Sequele podobnie jak remaki są zmorą wielu widzów i krytyków, a sens ich powstawania poddawany jest w wątpliwość. Nie da się jednak ukryć, że wielu filmowców nie widzi nic złego w przerabianiu na nowo znanych i kultowych tytułów. Martin Scorsese nakręcił w swojej karierze jeden udany sequel (Kolor pieniędzy) i dwa niezłe remaki (Przylądek strachu i Infiltracja). Steven Spielberg, który odmówił zrealizowania kontynuacji Szczęk, nie był tak zasadniczy w przypadku Indiany Jonesa i Parku Jurajskiego. Francis Ford Coppola z początku nie był przekonany do kontynuacji Ojca chrzestnego, lecz szybko uznał, że z tej mafijnej historii da się wyciągnąć o wiele więcej. Ceniony przez krytyków Fritz Lang zrealizował aż 6 sequeli, w tym np. western Powrót Franka Jamesa (1940). 

Należy też zwrócić uwagę, że sequoloza dotyka nie tylko reżyserów tworzących w Stanach, ale również we Francji powstało sporo cykli filmowych, jak przygody markizy Angeliki, żandarma z Saint-Tropez i Fantomasa. Niemcy w ciągu zaledwie pięciu lat nakręcili aż 10 filmów o Winnetou, a Polacy nie zaprzestali na jednym filmie o Kargulu i Pawlaku. Natomiast Brytyjczyk Andrew V. McLaglen ośmielił się dokręcić zupełnie niepotrzebne kontynuacje klasycznych filmów wojennych: Żelaznego krzyża, Parszywej dwunastki, a nawet Mostu na rzece Kwai.

Chociaż kontynuacje powstawały już w kinie niemym dopiero jednak Ojciec chrzestny II (1974) i Francuski łącznik II (1975) zainicjowały modę na dopisywanie cyferek do tytułów filmów. Tego typu zjawisko sequelozy osiągnęło apogeum w następnych dekadach, gdy powstawały liczne kontynuacje horrorów. To zjawisko nie zniknęło także i dzisiaj, czego przykładem są serie Oszukać przeznaczenie i Piła.  Drugim gatunkiem znanym z cyferek przy tytułach jest kino akcji, przy czym twórcy wracają zarówno do starych bohaterów (jak John McClane i Rambo) lub też tworzą nowe serie (takie jak Transporter i Expendables). Mimo rządzącej tym zjawiskiem reguły „sequel not equal” zdarzają się jednak kontynuacje ponadprzeciętne, czasem nawet wybitne, w niczym nie ustępujące pierwowzorowi. I to właśnie takich filmów dotyczy poniższy ranking.

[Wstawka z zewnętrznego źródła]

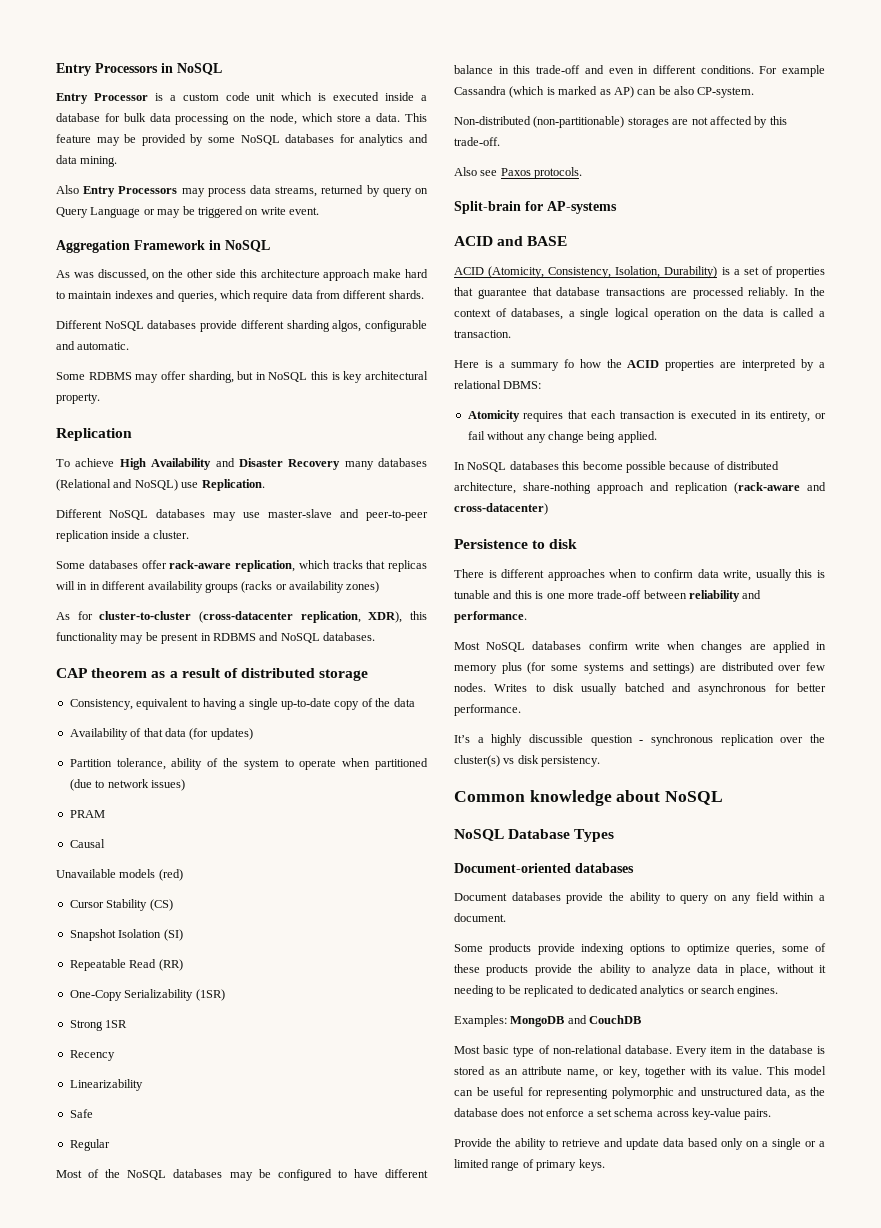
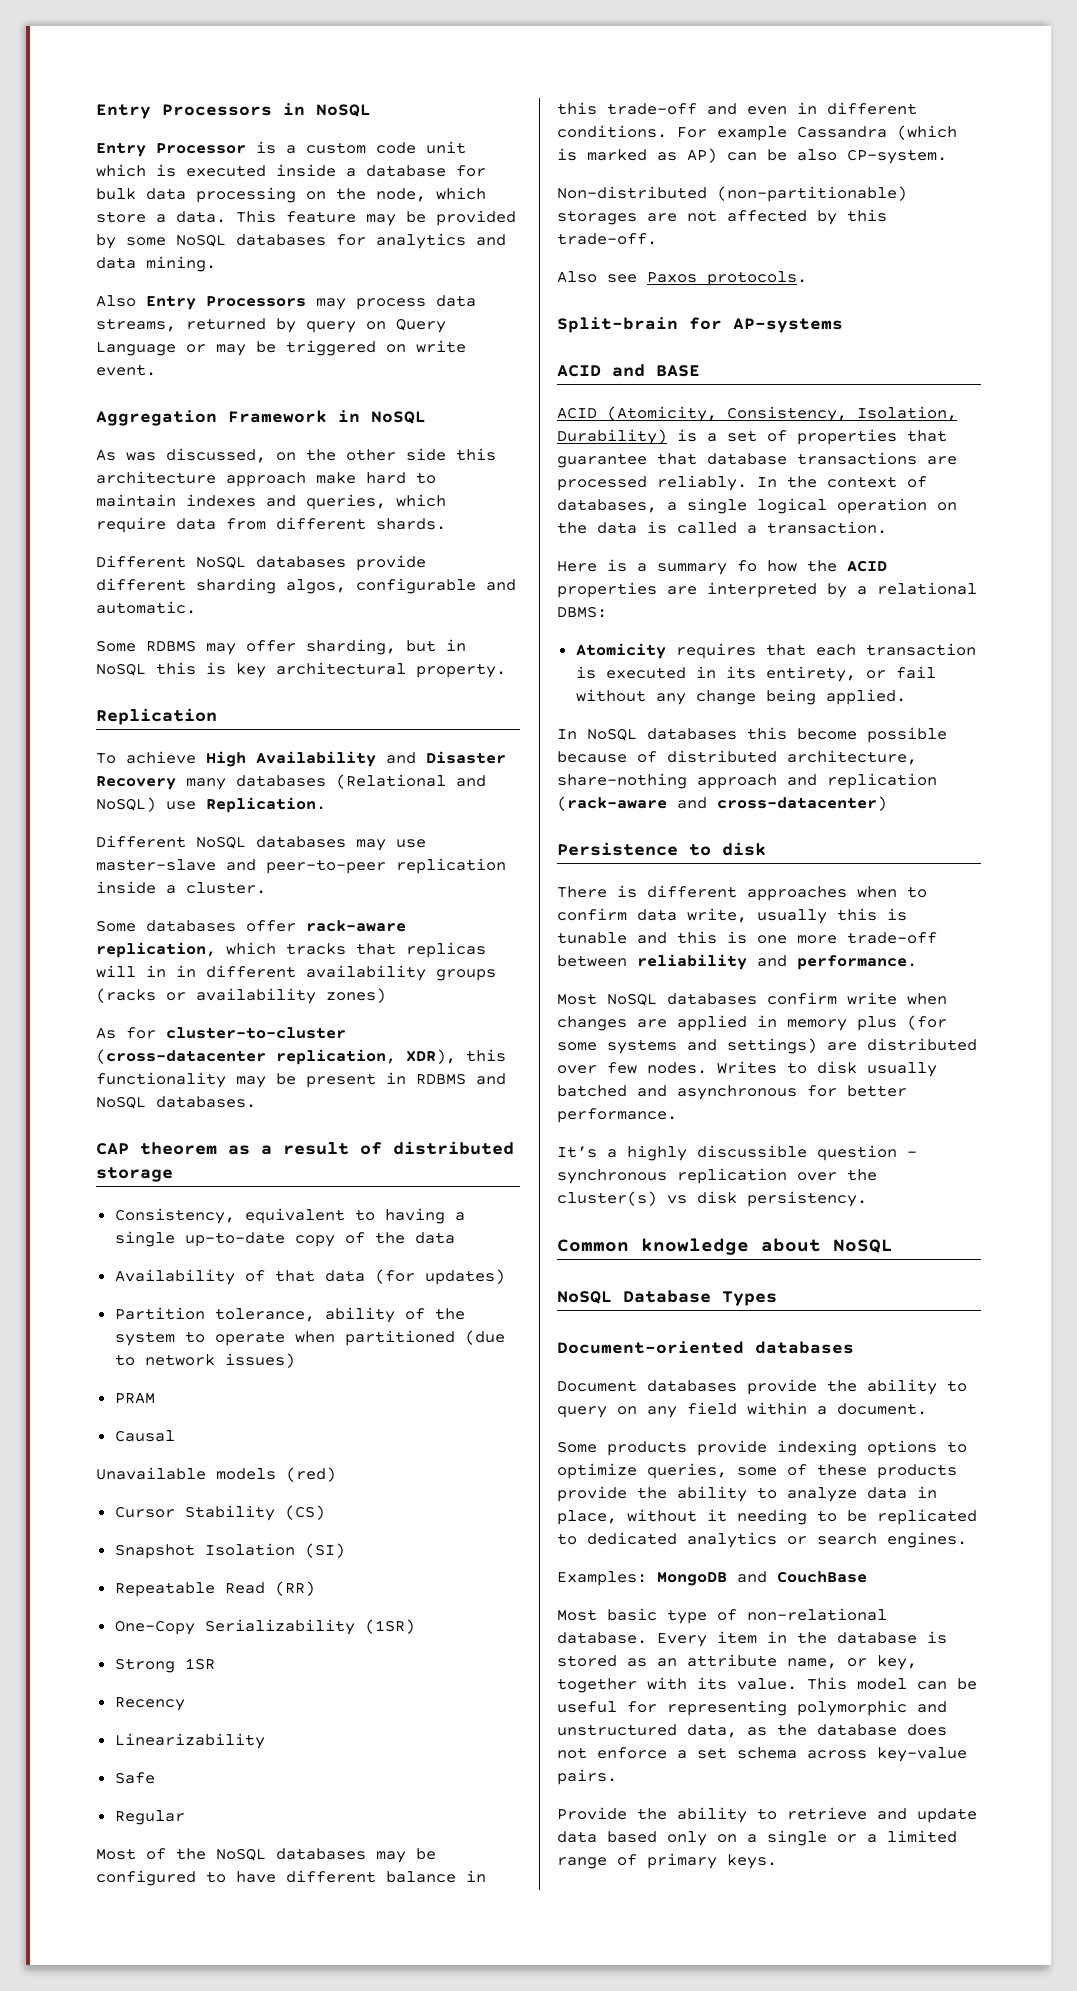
[589,1015,642,1024] CouchDB -> [777,1571,867,1583] CouchBase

10. Powrót do przyszłości II (1989), reż. Robert Zemeckis
pierwowzór: Powrót do przyszłości (1985), reż. Robert Zemeckis
scenariusz pierwowzoru: Robert Zemeckis i Bob Gale
scenariusz kontynuacji: Bob Gale na podst. fabuły Roberta Zemeckisa i Boba Gale'a

Aby nie mieszać cyferek zdecydowałem się wyłącznie na ranking „dwójek”, dlatego wybrałem drugą część trylogii Zemeckisa, mimo że trzecią również bardzo sobie cenię. W przeciwieństwie do części pierwszej mamy tu wizję przyszłości, gdyż bohaterowie przenoszą się DeLoreanem 30 lat do przodu - do roku 2015. Scenariusz po raz kolejny daje bohaterom, a także twórcom efektów wizualnych, ogromne pole do popisu, zaś widzom - dużo frajdy i genialnych pomysłów. Ponieważ jest to środkowa część trylogii nie można liczyć na klasyczny happy end wieńczący dzieło - dzięki temu z większym zainteresowaniem obserwuje się perypetie Marty'ego McFly'a i doktora Emmetta Browna.

9. Powrót Batmana (1992), reż. Tim Burton
pierwowzór: Batman (1989), reż. Tim Burton
scenariusz pierwowzoru: Sam Hamm i Warren Skaaren na podst. fabuły Sama Hamma i komiksu Boba Kane'a
scenariusz kontynuacji: Daniel Waters na podst. fabuły Daniela Watersa i Sama Hamma oraz komiksu Boba Kane'a

Ekranizacja komiksu przytłaczająca mrocznym klimatem typowym dla futurystycznego thrillera. Ale Gotham City to ponure i pełne grzechu miasto, więc posępna atmosfera wydaje się jak najbardziej umotywowana. Atutem filmu jest galeria niezwykłych postaci, które wyciągnięte z komiksu ożyły na ekranie, w brawurowy sposób demonstrując swoje działania. Szkaradny człowiek-pingwin, zgrabna i zwinna kobieta-kot, niegodziwy biznesmen i jedyny w swoim rodzaju obrońca sprawiedliwości - nagromadzenie w jednym filmie tak skrajnie różnych postaci mogło zaowocować wielką eksplozją prawdziwych emocji, które nie pozwalają widzom oderwać wzroku od ekranu. Chris Nolan ze swoim Batmanem może się schować.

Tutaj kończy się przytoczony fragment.